La banque centrale peut alors, en achetant des obligations d'État sur les marchés privés, maintenir les taux d'intérêt bas et, dans un sens, monétiser la dette publique. Cependant, ces OMO quotidiennes ne sont pas ce que les types les plus bellicistes ont à l'esprit lorsqu'ils parlent de la monétisation de la dette publique. Ce qu'ils ont à l'esprit, c'est quand les banques centrales, en utilisant leur pouvoir pour créer de l'argent, s'accommodent de dépenses massives de déficit par le gouvernement, gonflant la dette publique à des niveaux où il n'est pas clair comment ou si elle sera jamais remboursée. Une telle décision amène à se demander à quel point la banque centrale est réellement indépendante.
The Bottom Line
Avec un niveau d'endettement public supérieur à 230% de son PIB, le Japon est la nation la plus endettée du monde. Avec des rendements obligataires en territoire négatif, le gouvernement est désormais payé pour emprunter. En facturant aux banques privées des intérêts sur les réserves détenues à la BOJ, la banque centrale du Japon transfère efficacement la richesse, et donc la capacité de contrôler les ressources de l'économie, du secteur privé au secteur public. Cela équivaut à une «goutte d'hélicoptère» de nouveaux fonds qui sont canalisés dans l'économie soit par des réductions d'impôts ou des dépenses publiques directes. Cela ressemble beaucoup à la monétisation de la dette.

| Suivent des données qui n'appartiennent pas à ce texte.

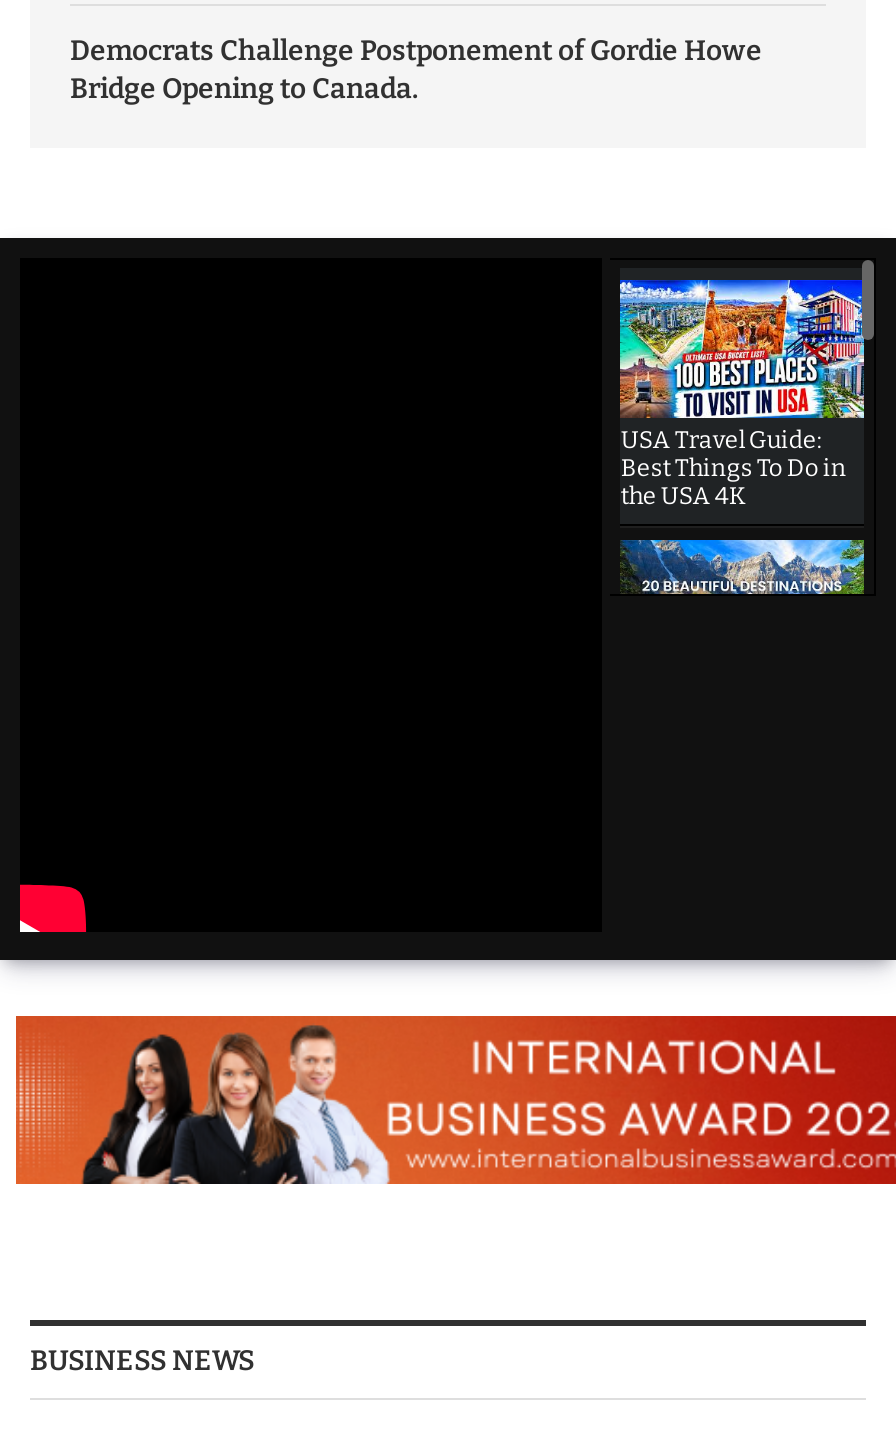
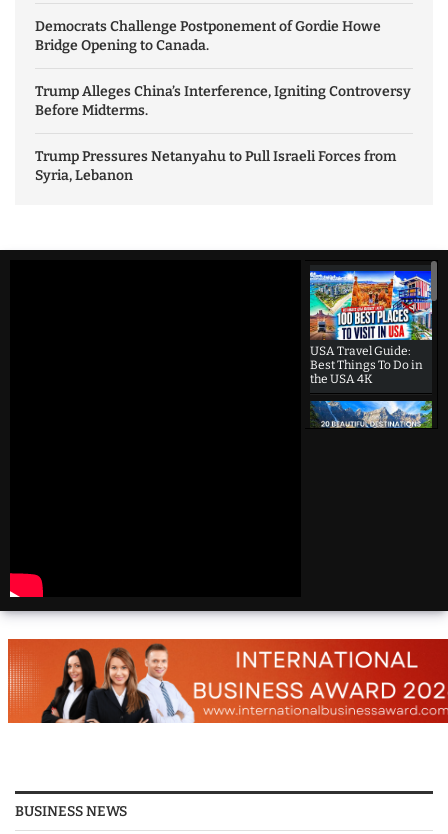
+ Trump Alleges China’s Interference, Igniting Controversy
+ Before Midterms.
+ Trump Pressures Netanyahu to Pull Israeli Forces from
+ Syria, Lebanon
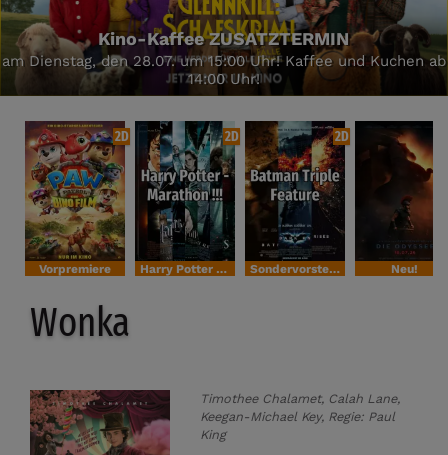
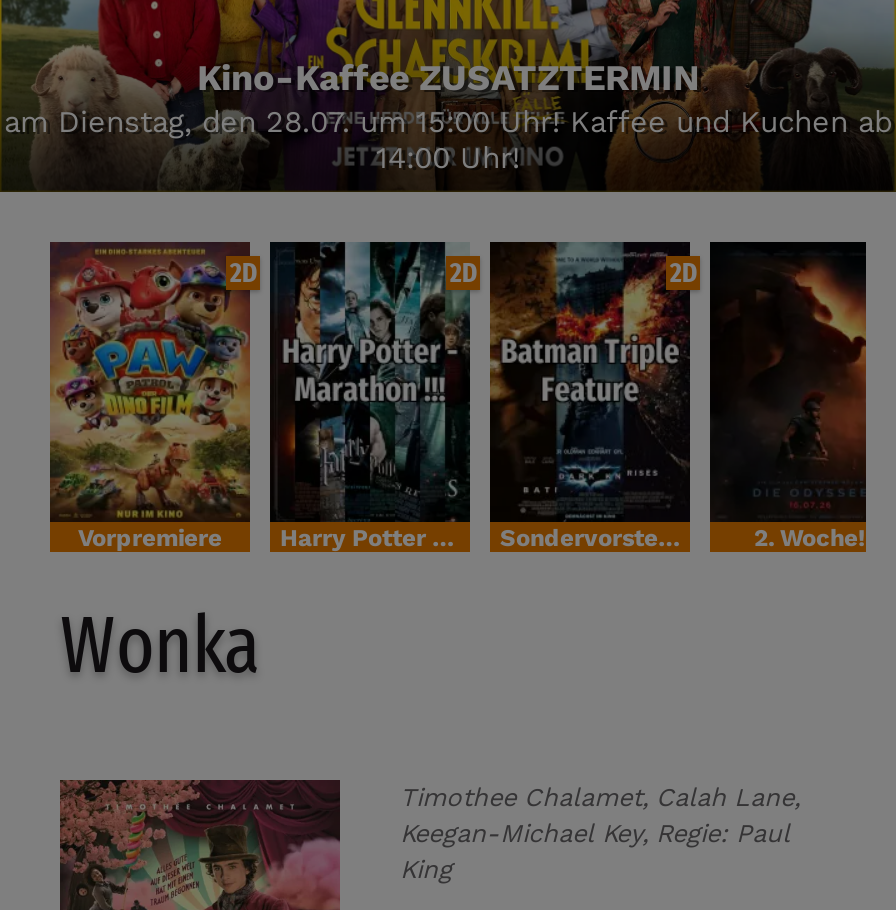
- Neu!
+ 2. Woche!
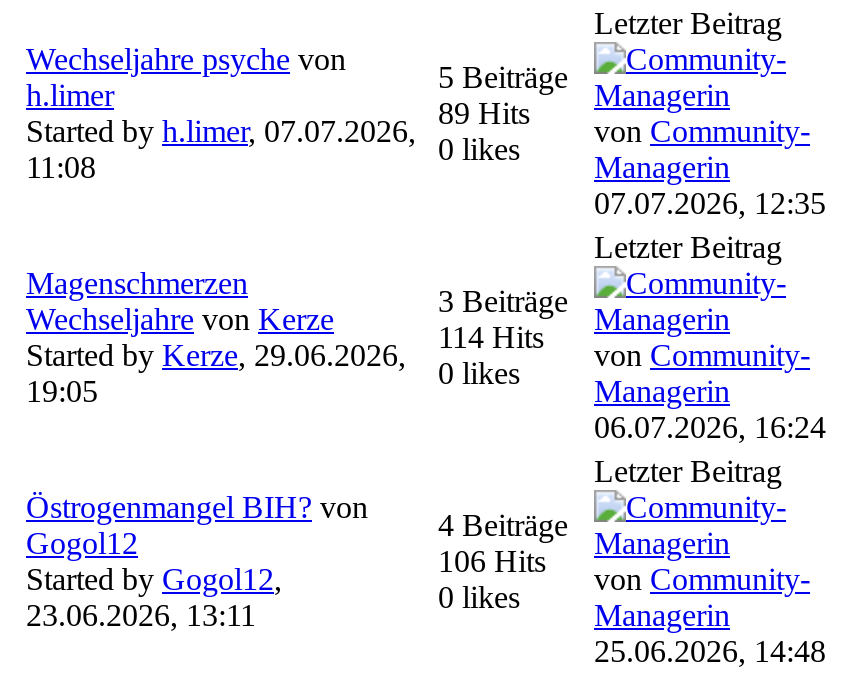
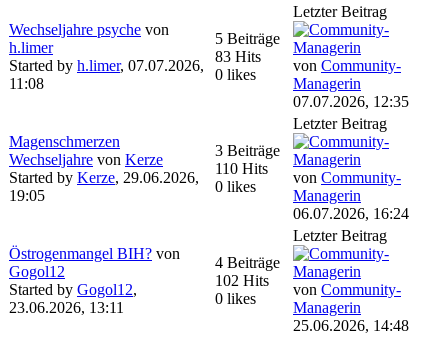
- 89 Hits
+ 83 Hits

- 114 Hits
+ 110 Hits

- 106 Hits
+ 102 Hits
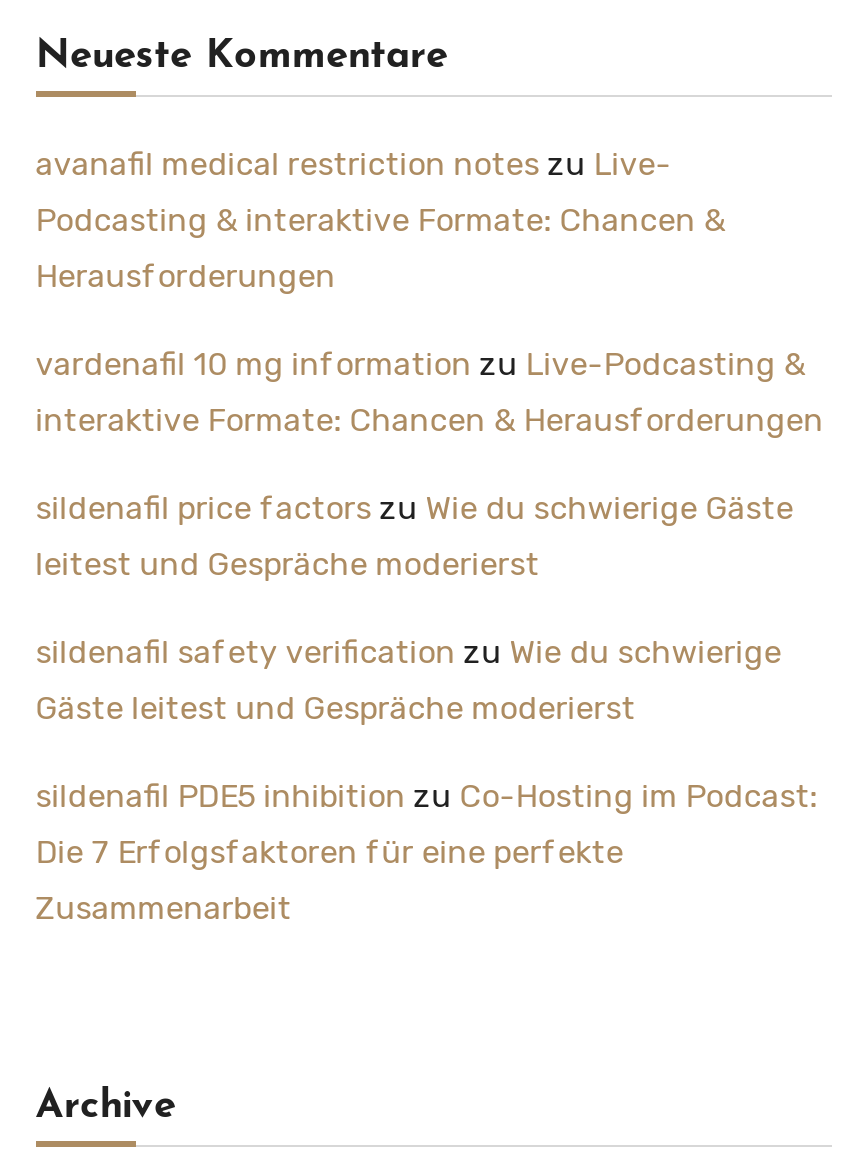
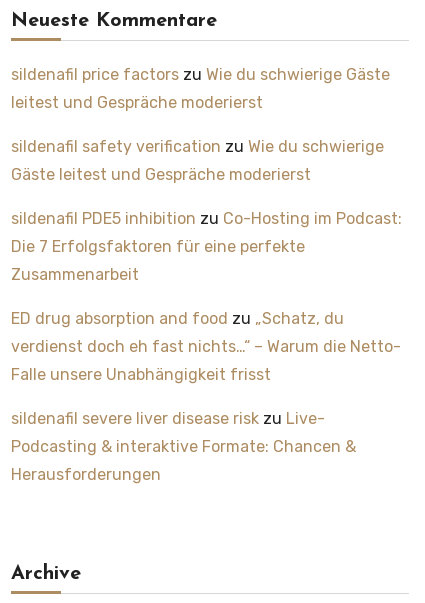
- avanafil medical restriction notes zu Live-
- vardenafil 10 mg information zu Live-Podcasting &
- interaktive Formate: Chancen & Herausforderungen

moved down: Podcasting & interaktive Formate: Chancen & | Herausforderungen

moved up: sildenafil price factors zu Wie du schwierige Gäste | leitest und Gespräche moderierst | sildenafil safety verification zu Wie du schwierige | Gäste leitest und Gespräche moderierst | sildenafil PDE5 inhibition zu Co-Hosting im Podcast: | Die 7 Erfolgsfaktoren für eine perfekte | Zusammenarbeit

+ ED drug absorption and food zu „Schatz, du
+ verdienst doch eh fast nichts…“ – Warum die Netto-
+ Falle unsere Unabhängigkeit frisst
+ sildenafil severe liver disease risk zu Live-
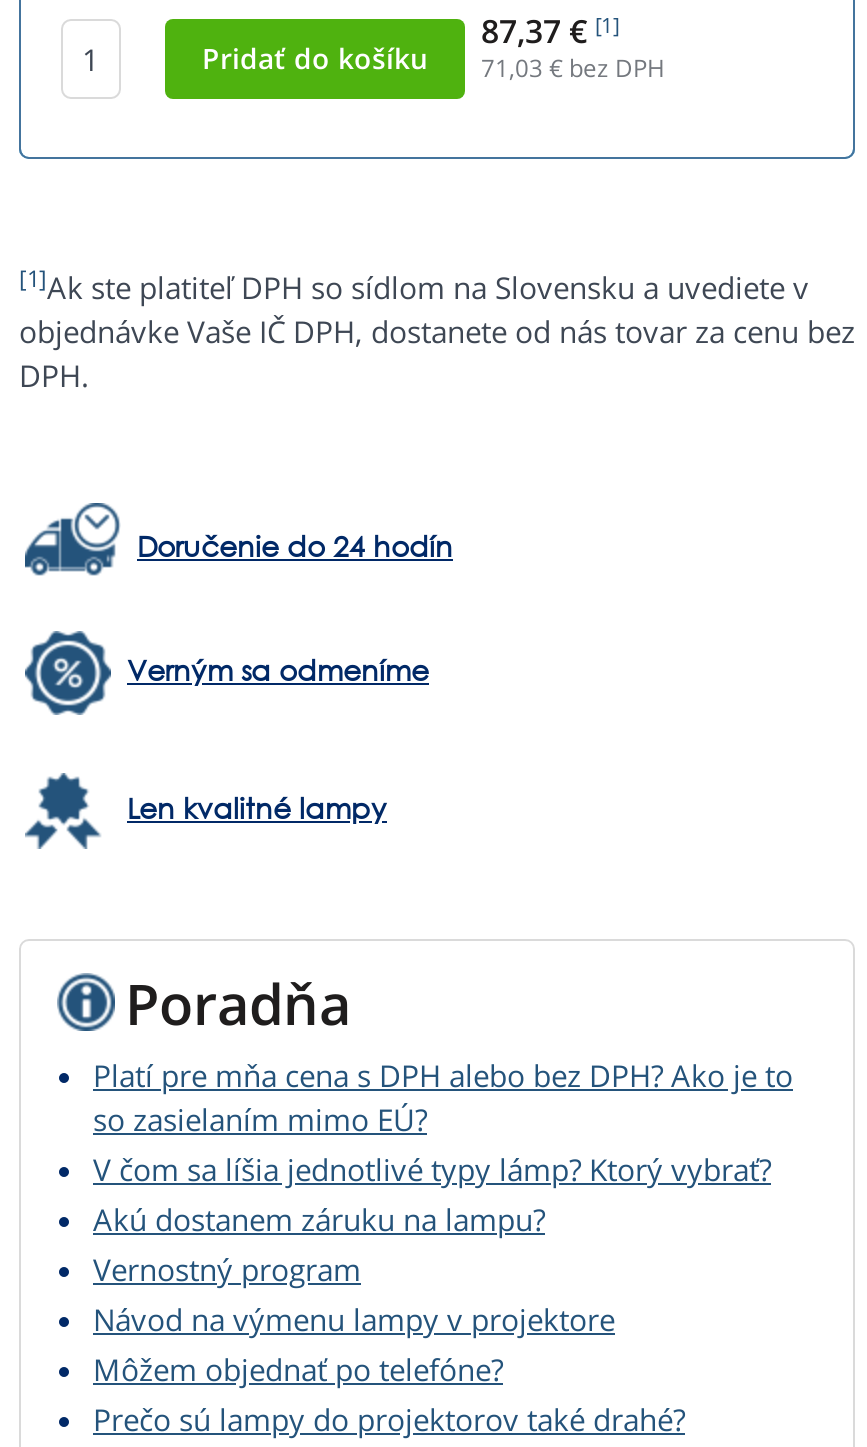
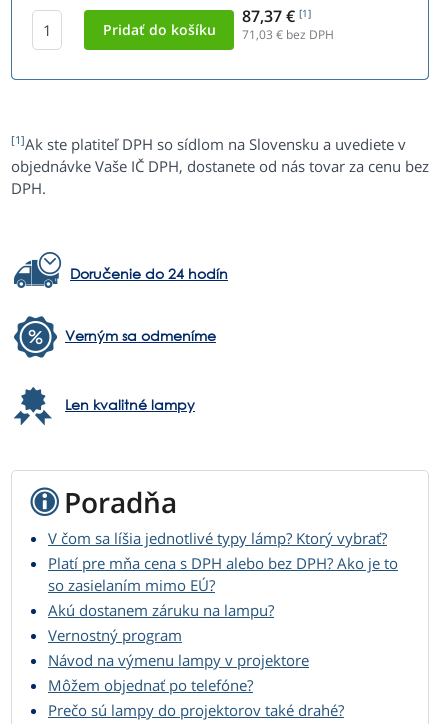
moved down: Platí pre mňa cena s DPH alebo bez DPH? Ako je to | so zasielaním mimo EÚ?

moved up: V čom sa líšia jednotlivé typy lámp? Ktorý vybrať?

Pourtant, alors que le potentiel d'inflation est inquiétant pour les faucons monétaires, l'inflation est en fait l'objectif visé par Kuroda. Avec des pressions déflationnistes qui affligent l'économie japonaise, Kuroda a déclaré: «Ce qui est important, c'est de montrer aux gens que la BOJ est fermement déterminée à atteindre une inflation de 2% et qu'elle fera tout ce qui est nécessaire pour y parvenir.» Le principal objectif de la politique monétaire de la BOJ; il se trouve que le gouvernement japonais est le seul agent économique disposé et capable de dépenser, créant ainsi la demande globale dont on a tant besoin. Il ne veut tout simplement pas appeler ce qu'il fait de la «monétisation de la dette» dans l'espoir que les gens croiront toujours que la BOJ maintient, à tout le moins, un minimum d'indépendance.